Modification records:

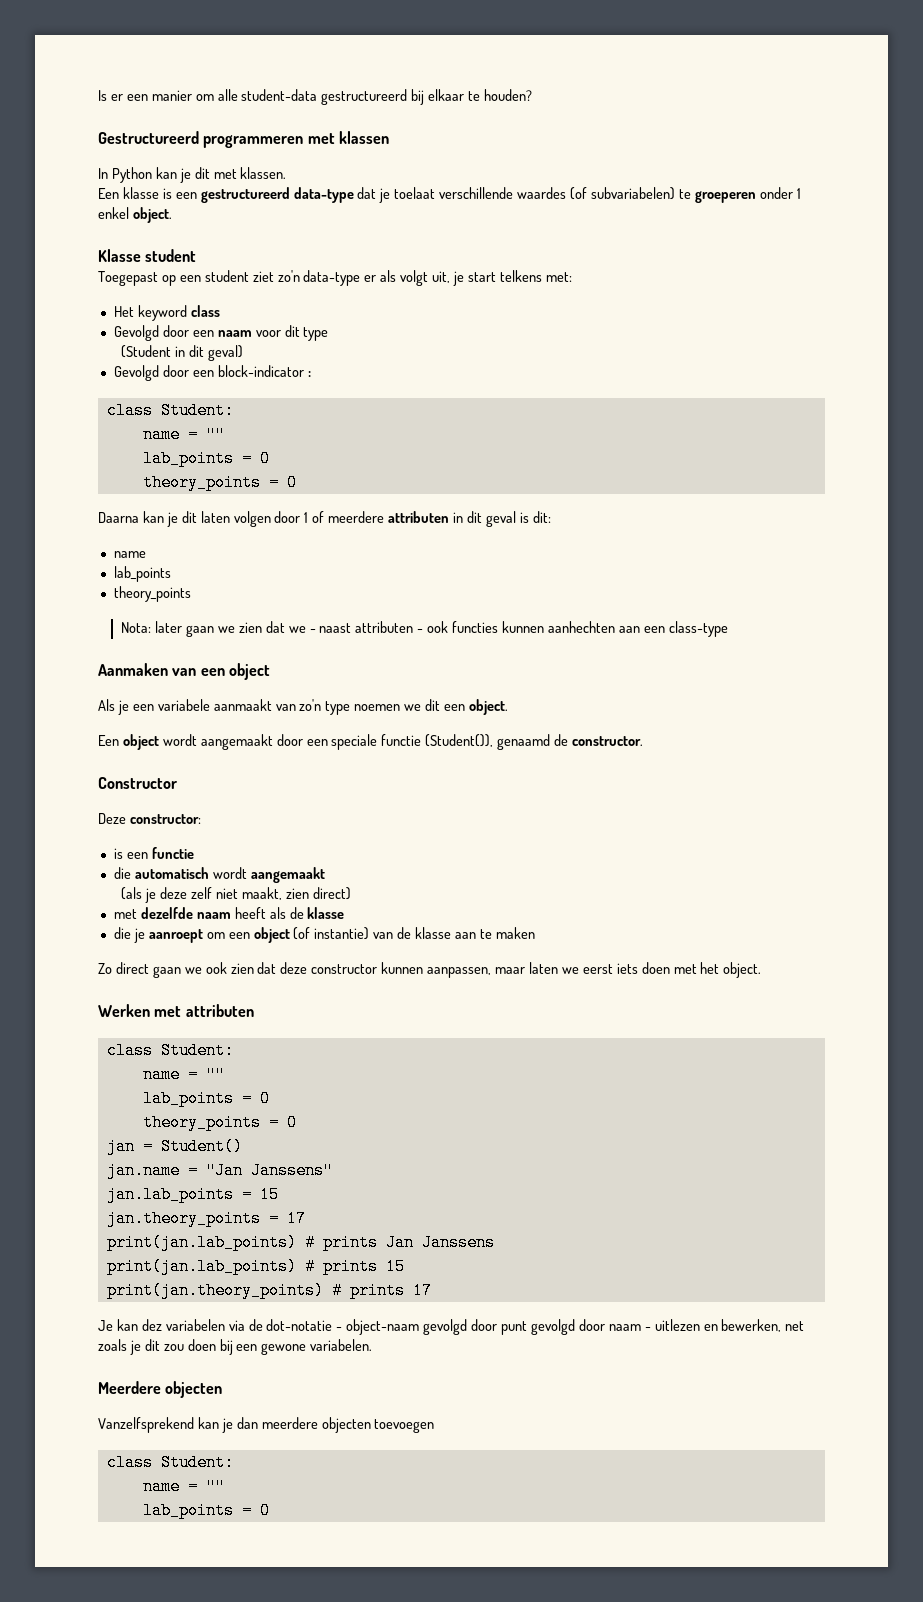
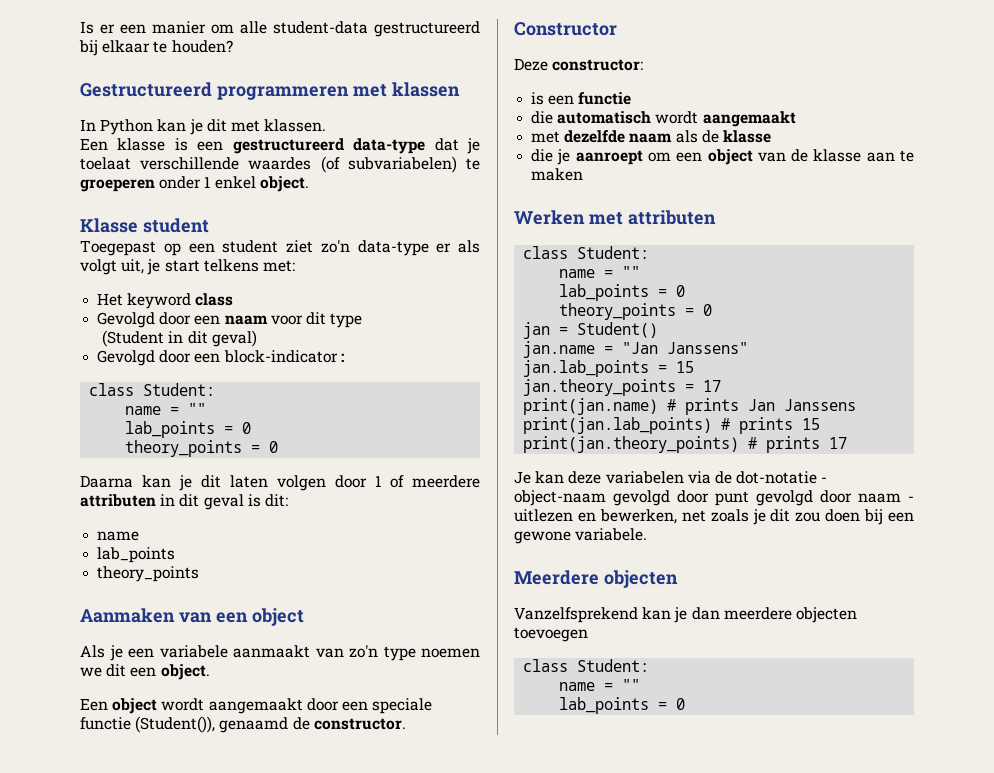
[121,621,728,637] // Nota: later gaan we zien dat we - naast attributen - ook functies kunnen aanhechten aan een class-type -> (200, 574) none
[121,887,351,903] // (als je deze zelf niet maakt, zien direct) -> (796, 119) none
[234,907,266,919] heeft -> (673, 138) none
[293,927,370,940] (of instantie) -> (753, 157) none
[98,962,762,978] // Zo direct gaan we ook zien dat deze constructor kunnen aanpassen, maar laten we eerst iets doen met het object. -> (584, 174) none
[106,1234,297,1251] print(jan.lab_points) -> [523,398,659,415] print(jan.name)
[141,1319,162,1331] dez -> [568,471,602,484] deze
[310,1339,373,1351] variabelen. -> [575,528,648,541] variabele.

* _Exercise brief_
Reproduce every record above word for word. Leave the pictures out.

* _Exercise result_
[121,621,728,637] // Nota: later gaan we zien dat we - naast attributen - ook functies kunnen aanhechten aan een class-type -> (200, 574) none
[121,887,351,903] // (als je deze zelf niet maakt, zien direct) -> (796, 119) none
[234,907,266,919] heeft -> (673, 138) none
[293,927,370,940] (of instantie) -> (753, 157) none
[98,962,762,978] // Zo direct gaan we ook zien dat deze constructor kunnen aanpassen, maar laten we eerst iets doen met het object. -> (584, 174) none
[106,1234,297,1251] print(jan.lab_points) -> [523,398,659,415] print(jan.name)
[141,1319,162,1331] dez -> [568,471,602,484] deze
[310,1339,373,1351] variabelen. -> [575,528,648,541] variabele.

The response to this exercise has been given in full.